Set down, exactly as written, the lines from the line holding "[52,901,59,910] * -> (194, 996) none" to the end of the data, inclusive, skipping any pictures.

----- Provided records

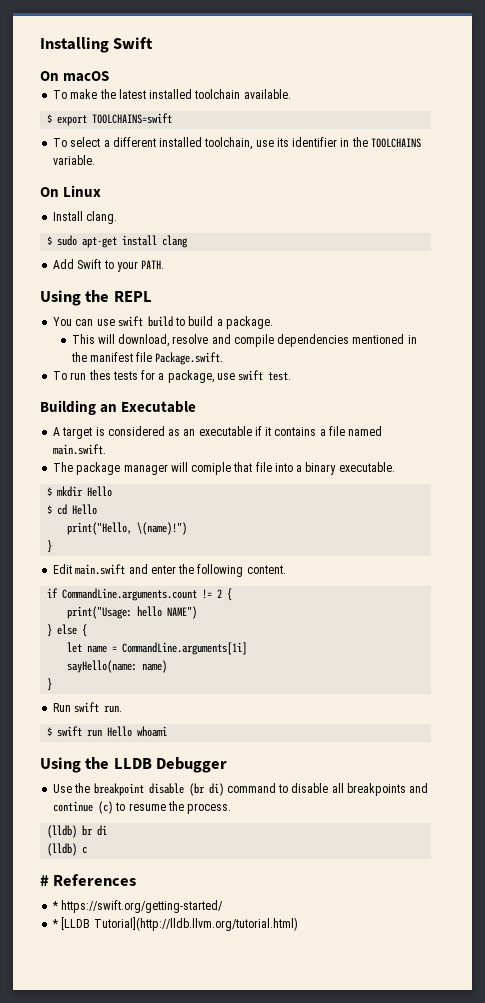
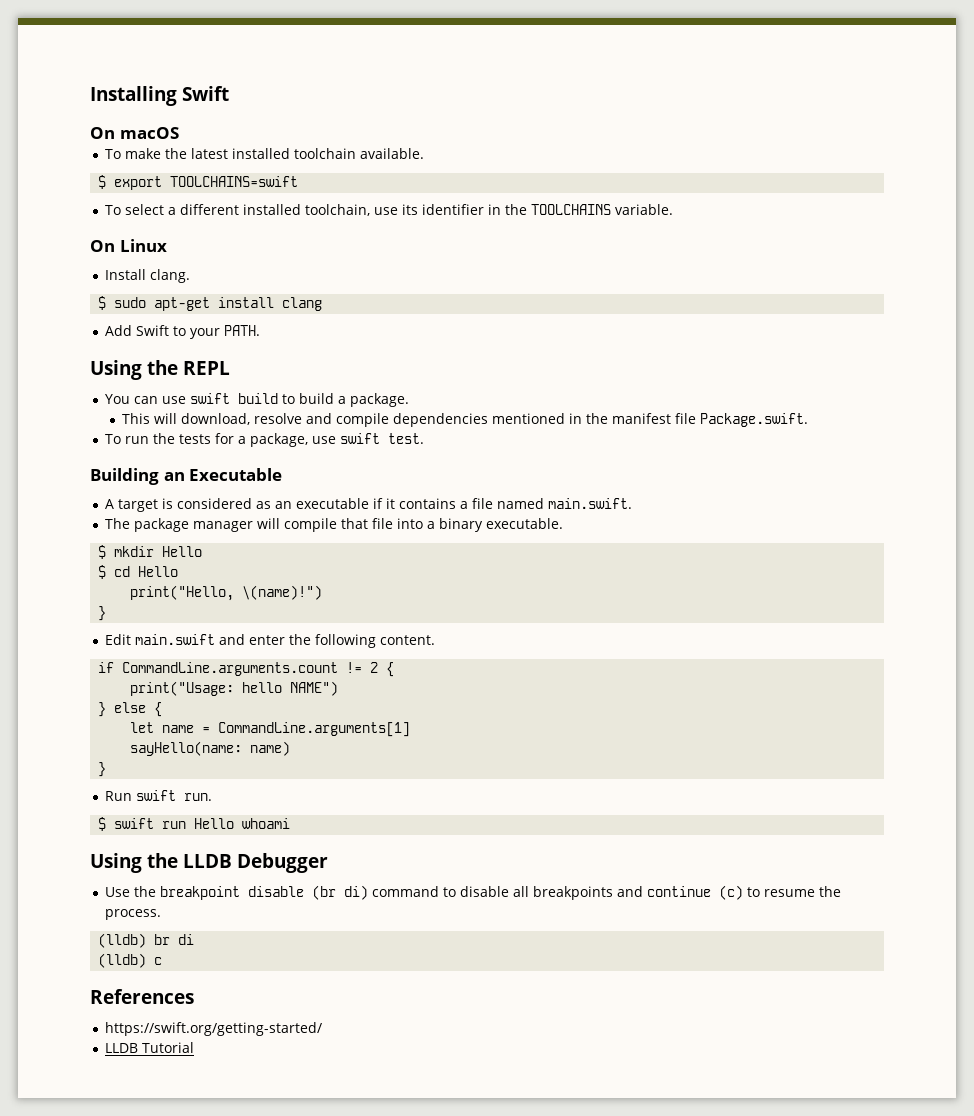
[88,370,111,380] thes -> [152,433,175,444] the
[191,462,232,475] comiple -> [283,518,337,532] compile
[122,642,248,655] CommandLine.arguments[1i] -> [218,722,411,737] CommandLine.arguments[1]
[40,875,49,886] # -> (163, 961) none
[52,901,59,910] * -> (194, 996) none
[52,917,298,931] * [LLDB Tutorial](http://lldb.llvm.org/tutorial.html) -> [104,1042,194,1053] LLDB Tutorial

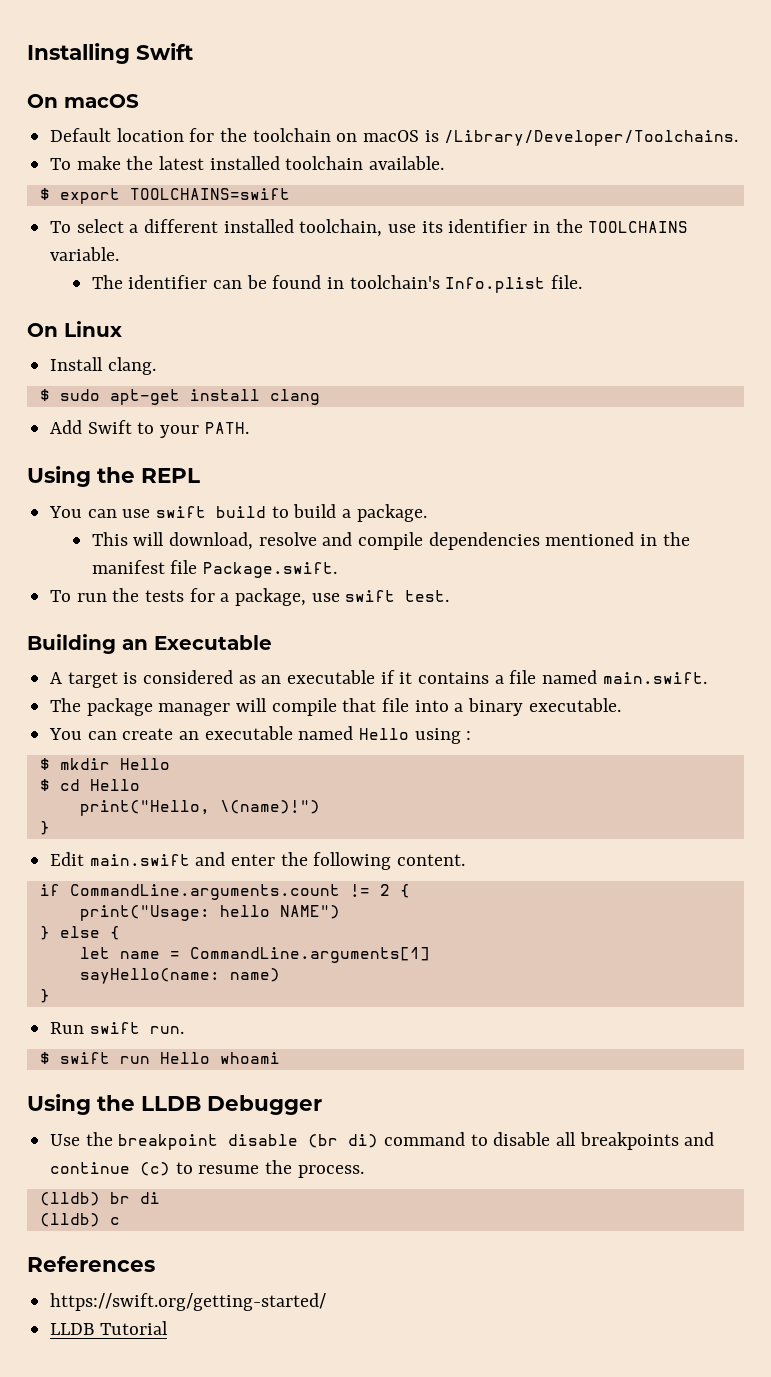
(179, 133) none -> [50,128,739,146] // Default location for the toolchain on macOS is /Library/Developer/Toolchains.
(673, 209) none -> [91,275,583,293] // The identifier can be found in toolchain's Info.plist file.
(563, 523) none -> [49,726,472,744] // You can create an executable named Hello using :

----------

Task result:
[52,901,59,910] * -> (194, 996) none
[52,917,298,931] * [LLDB Tutorial](http://lldb.llvm.org/tutorial.html) -> [104,1042,194,1053] LLDB Tutorial

(179, 133) none -> [50,128,739,146] // Default location for the toolchain on macOS is /Library/Developer/Toolchains.
(673, 209) none -> [91,275,583,293] // The identifier can be found in toolchain's Info.plist file.
(563, 523) none -> [49,726,472,744] // You can create an executable named Hello using :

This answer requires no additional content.